### Exercise description
Only the text of the records belongs in the answer, copied exactly and without pictures.

### Exercise inputs
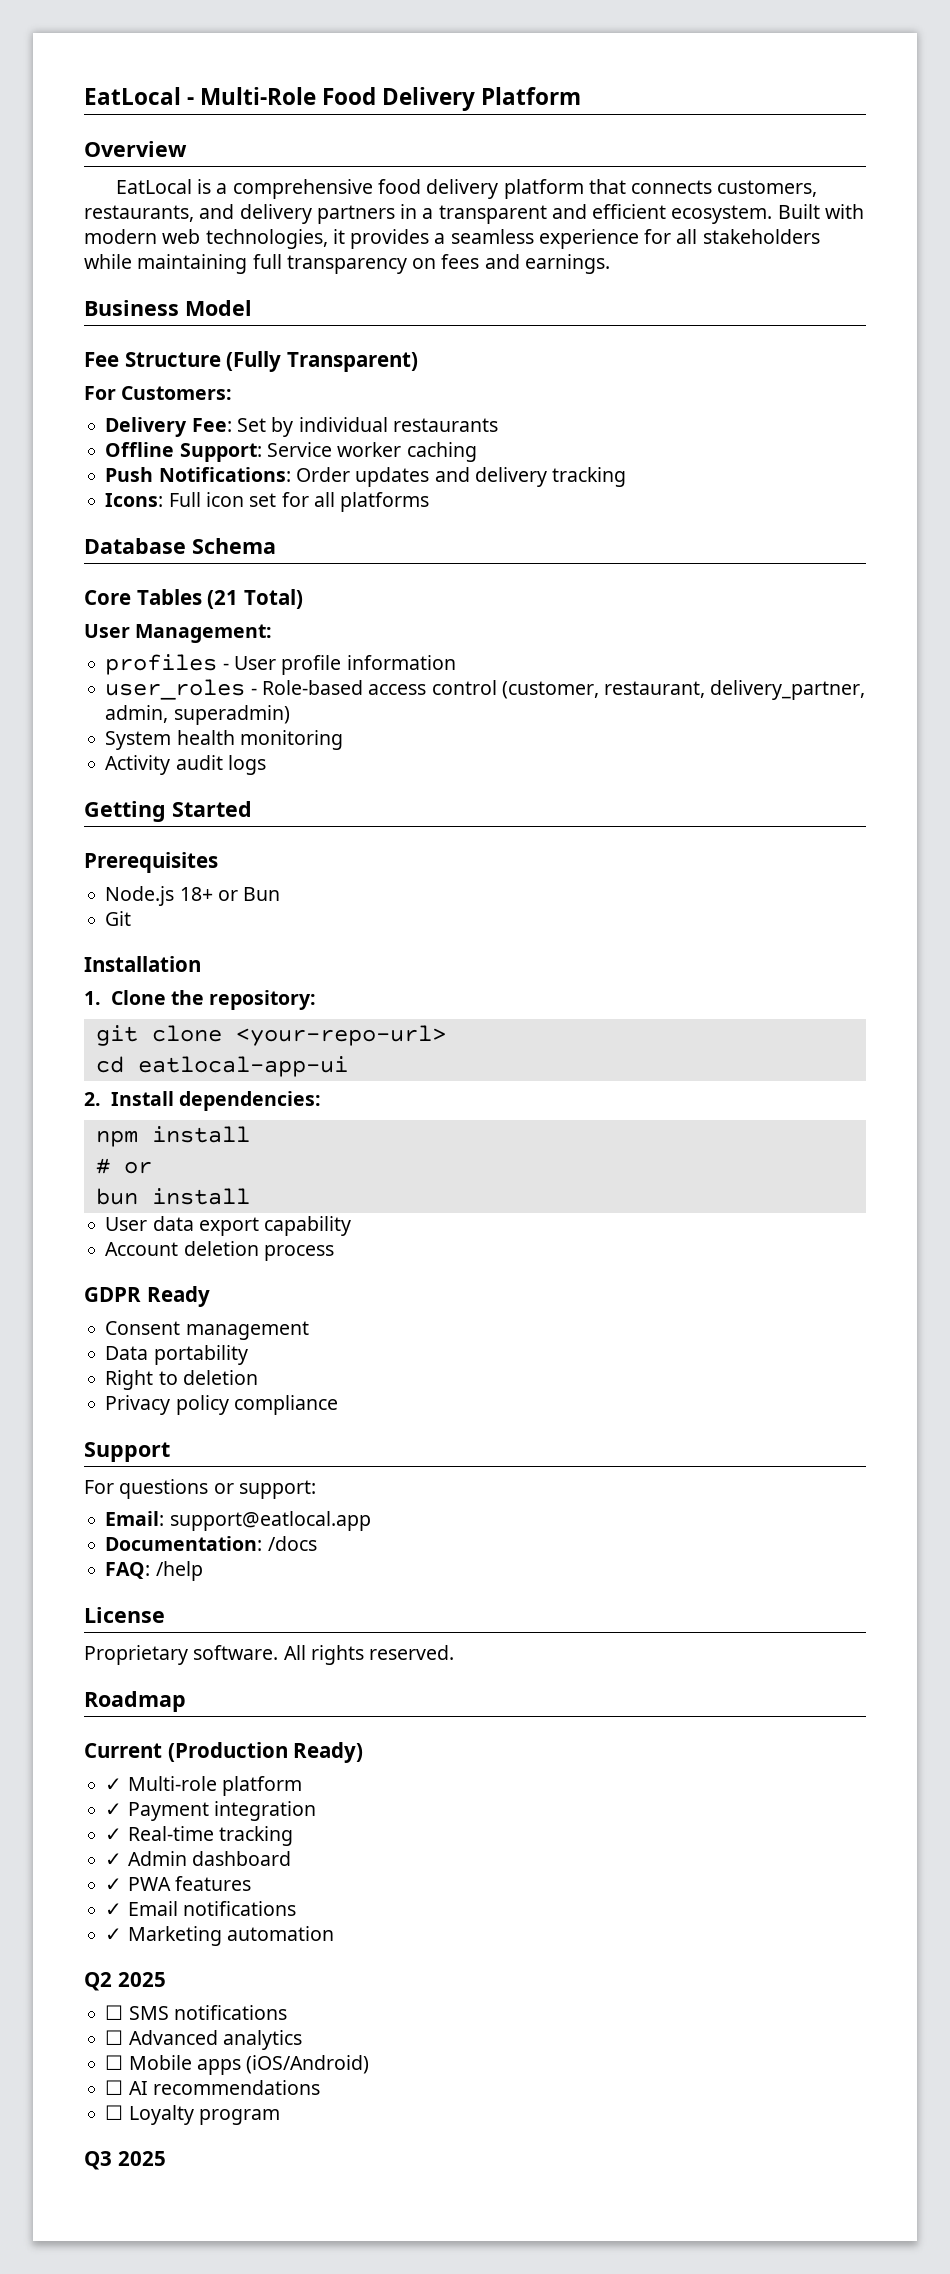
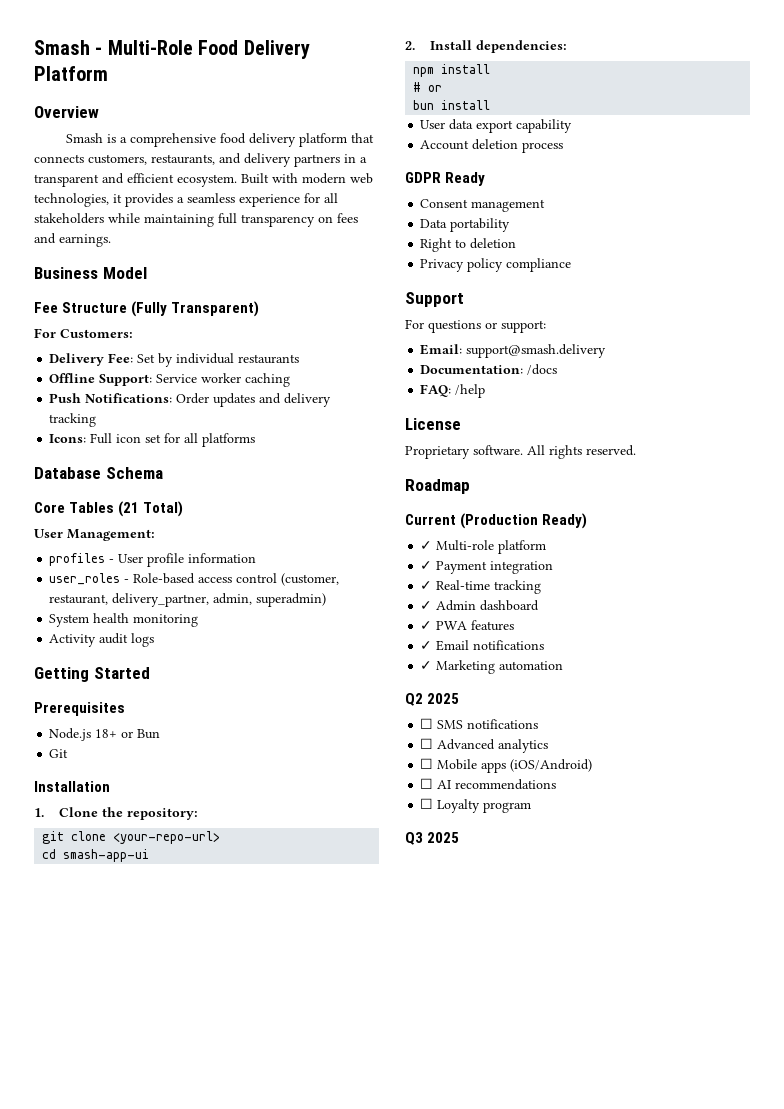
- EatLocal - Multi-Role Food Delivery Platform
+ Smash - Multi-Role Food Delivery Platform
- EatLocal is a comprehensive food delivery platform that connects customers, restaurants, and delivery partners in a transparent and efficient ecosystem.
+ Smash is a comprehensive food delivery platform that connects customers, restaurants, and delivery partners in a transparent and efficient ecosystem.
- cd eatlocal-app-ui
+ cd smash-app-ui
- Email: support@eatlocal.app
+ Email: support@smash.delivery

### Reply
- EatLocal - Multi-Role Food Delivery Platform
+ Smash - Multi-Role Food Delivery Platform
- EatLocal is a comprehensive food delivery platform that connects customers, restaurants, and delivery partners in a transparent and efficient ecosystem.
+ Smash is a comprehensive food delivery platform that connects customers, restaurants, and delivery partners in a transparent and efficient ecosystem.
- cd eatlocal-app-ui
+ cd smash-app-ui
- Email: support@eatlocal.app
+ Email: support@smash.delivery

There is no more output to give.